Jarmo, que así se llamaba el fontanero, estaba totalmente sobrio cuando lo llamó Wallander por la mañana. El mal olor del baño no había desaparecido aún. Una hora más tarde, Jarmo se presentó en su casa y, tras otra hora de trabajo, las tuberías quedaron limpias. El hedor desapareció casi de inmediato. Wallander le pagó en negro. No le gustaba, pero Jarmo, por principio, era contrario a extender facturas.

Contaba cuarenta años de edad y tenía hijos repartidos por toda la comarca. Hacía unos años Wallander lo detuvo en una ocasión, acusado de ocultar objetos robados en diversos talleres de la zona. No obstante, Jarmo resultó ser inocente, se había producido un malentendido y, desde que Wallander compró la casa, sólo llamaba a Jarmo para que se ocupase de los constantes problemas de tuberías.

—¿Cómo va el asunto de la pistola? —le preguntó Jarmo alegremente mientras guardaba en la abultada cartera los billetes con que le pagó Wallander.

—Aún espero noticias —respondió Wallander, que, por otra parte, no tenía el menor deseo de hablar del tema.

—Pues yo creo que nunca he estado tan borracho como para olvidar los alicates en el bar.

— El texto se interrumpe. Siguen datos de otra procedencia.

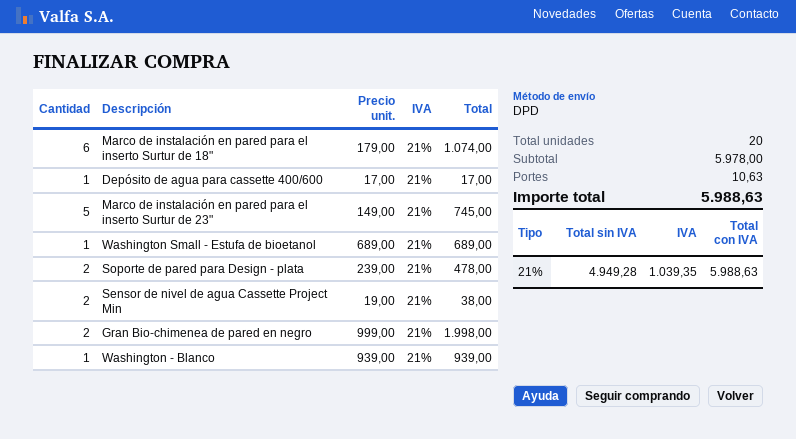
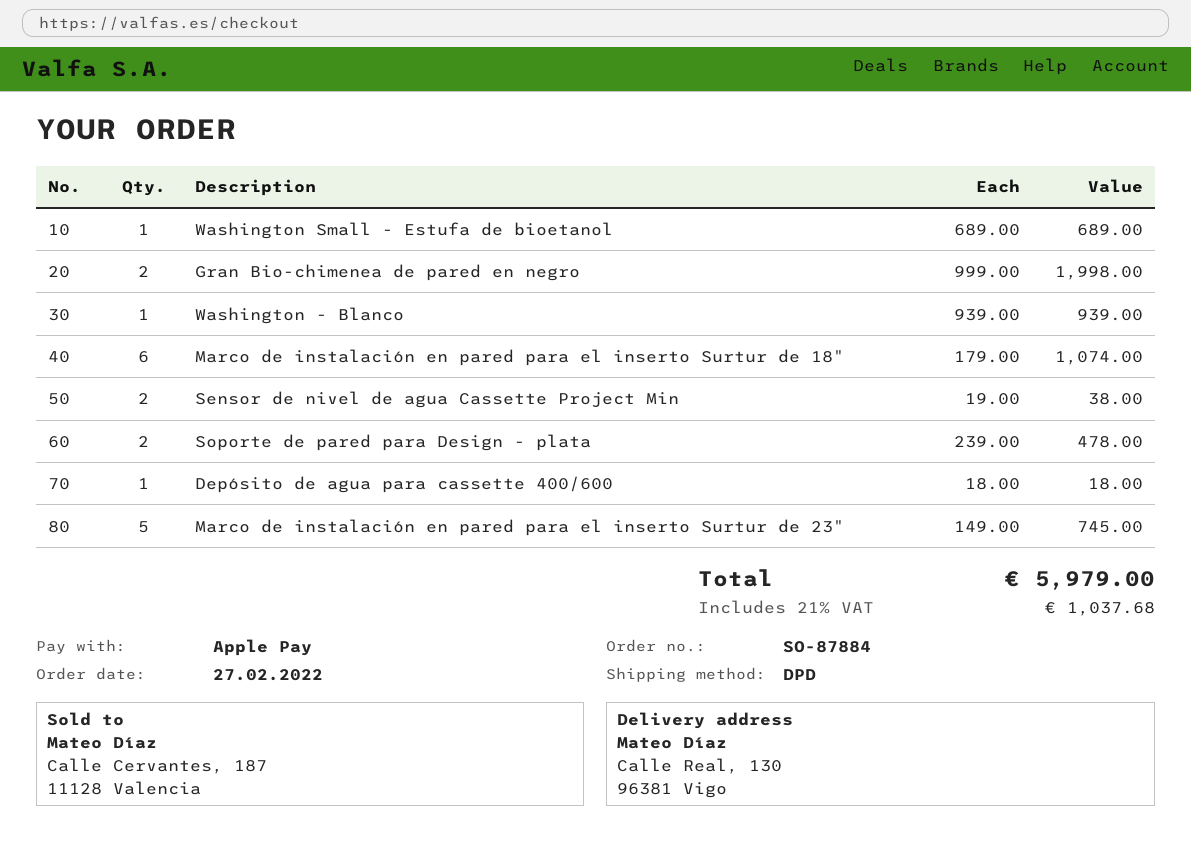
Depósito de agua para cassette 400/600: 1 x 17.00 = 17.00 -> 1 x 18.00 = 18.00
shipping: 10.63 -> none
tax: 21% = 1039.35 -> 21% = 1037.68
total: 5988.63 -> 5979.00

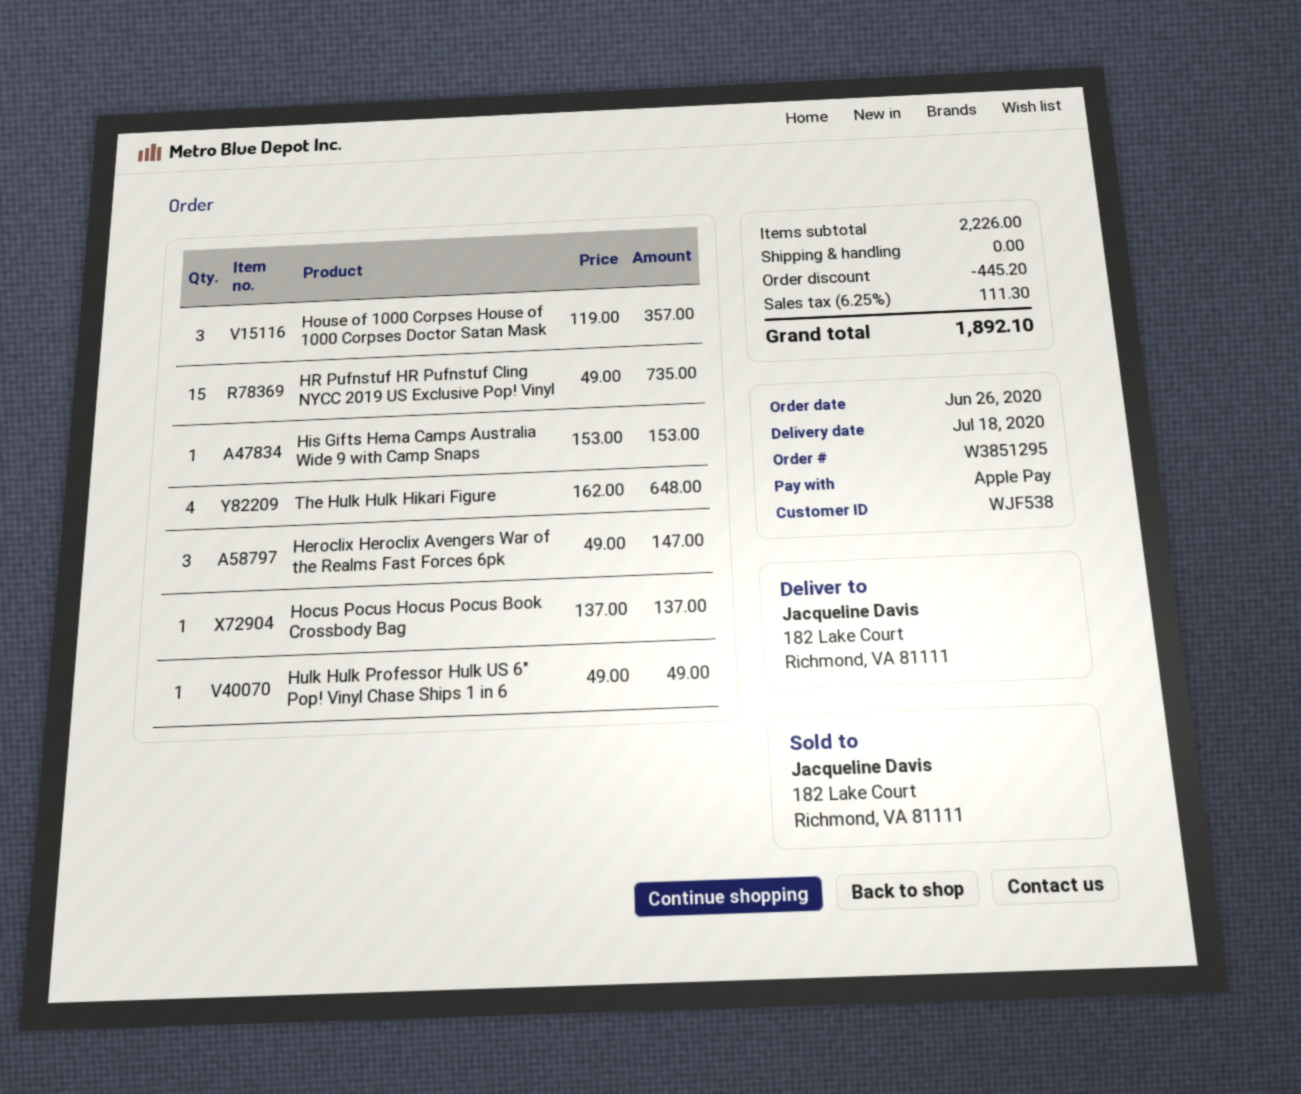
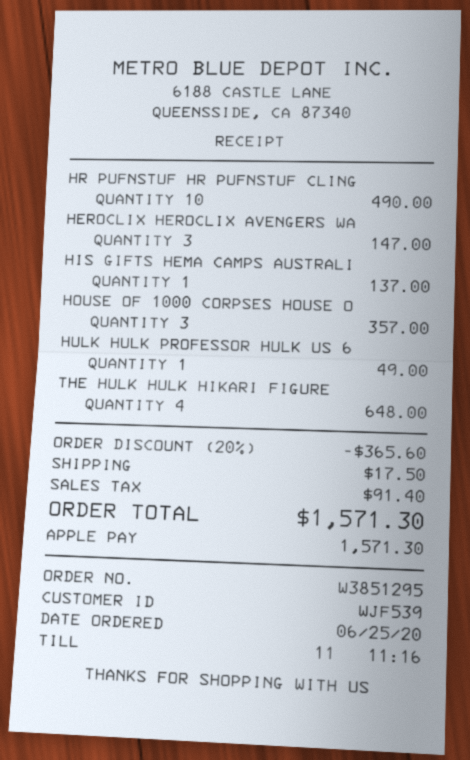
order date: 2020-06-26 -> 2020-06-25
customer number: WJF538 -> WJF539
HR Pufnstuf HR Pufnstuf Cling NYCC 2019 US Exclusive Pop! Vinyl: 15 for 735.00 -> 10 for 490.00
His Gifts Hema Camps Australia Wide 9 with Camp Snaps: 1 for 153.00 -> 1 for 137.00
Hocus Pocus Hocus Pocus Book Crossbody Bag: 1 for 137.00 -> none
discount: 445.20 -> 365.60
shipping: 0.00 -> 17.50
tax: 111.30 -> 91.40
total: 1892.10 -> 1571.30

Wallander no halló una respuesta apropiada.

Se despidió de Jarmo con un mudo gesto de la mano cuando el hombre se marchó en su oxidada furgoneta. Una vez solo, llamó a la comisaría, al número directo de Martinsson. Una grabación con la voz del colega le comunicó que se encontraba en Lund, donde participaba en un seminario sobre transporte ilegal de inmigrantes. Por un instante, Wallander se planteó si llamar a Kristina Magnusson, pero decidió no hacerlo. Resolvió otro par de crucigramas, puso a descongelar el congelador y dio un largo paseo con
Jussi
. El hecho de no poder trabajar lo aburría e inquietaba muchísimo. Sonó el teléfono y Wallander agarró el auricular como si llevase tiempo esperando oír el timbre. Una joven voz cantarina le preguntó si estaba interesado en alquilar un equipo de masaje que podía guardarse en un ropero y que ocupaba un mínimo espacio incluso desplegado. Wallander colgó de golpe, pero se arrepintió enseguida de haber sido tan brusco con la joven, que no se lo merecía.

Volvieron a llamar. Vaciló antes de responder, pero decidió atender la llamada. Había interferencias, como si llamasen de un lugar remoto. La voz le llegaba a destiempo.

Y le hablaba en inglés.

Era un hombre que, a gritos, le preguntaba si hablaba con la persona adecuada, pues él quería contactar con Kurt, con Kurt Wallander. ¿Era él?

—Soy yo —vociferó Wallander a su vez, en medio del carraspeo de la línea—. Pero ¿quién eres tú?

Sonó como si la conversación se hubiese interrumpido. Wallander estaba a punto de colgar cuando volvieron los gritos, aunque más claros, como más cercanos.